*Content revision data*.
☆ ☆ ☆
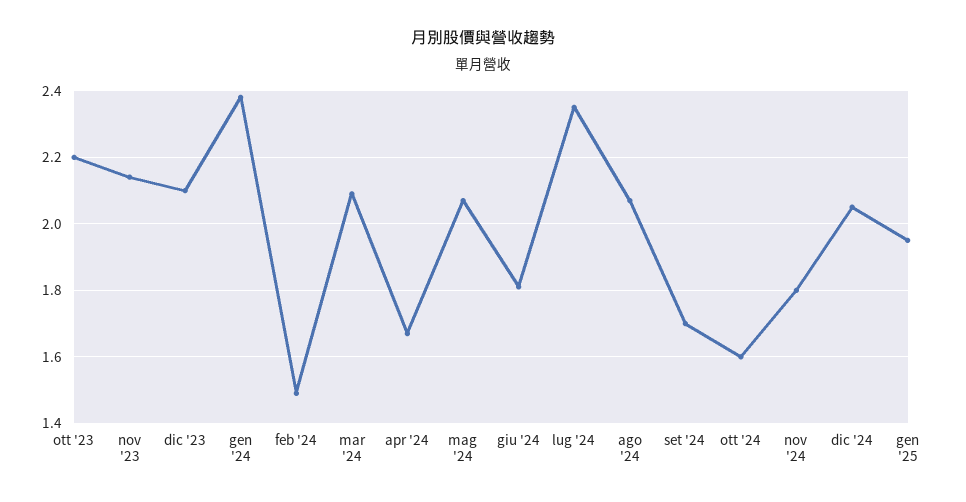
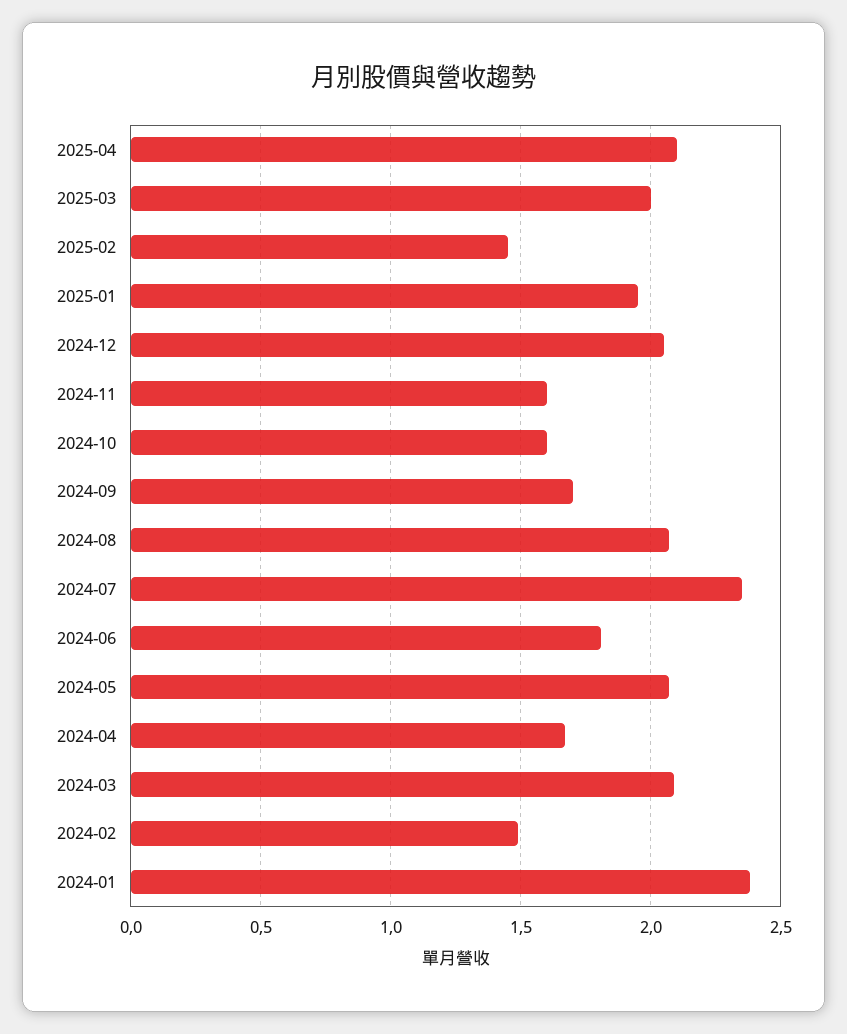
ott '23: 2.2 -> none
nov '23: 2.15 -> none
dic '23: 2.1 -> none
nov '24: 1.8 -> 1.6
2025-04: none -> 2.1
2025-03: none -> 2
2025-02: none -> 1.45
☆ ☆ ☆
*Required action*. Your answer should be a single number: the count of lines above that contain the word "none".

*Finished task*. 6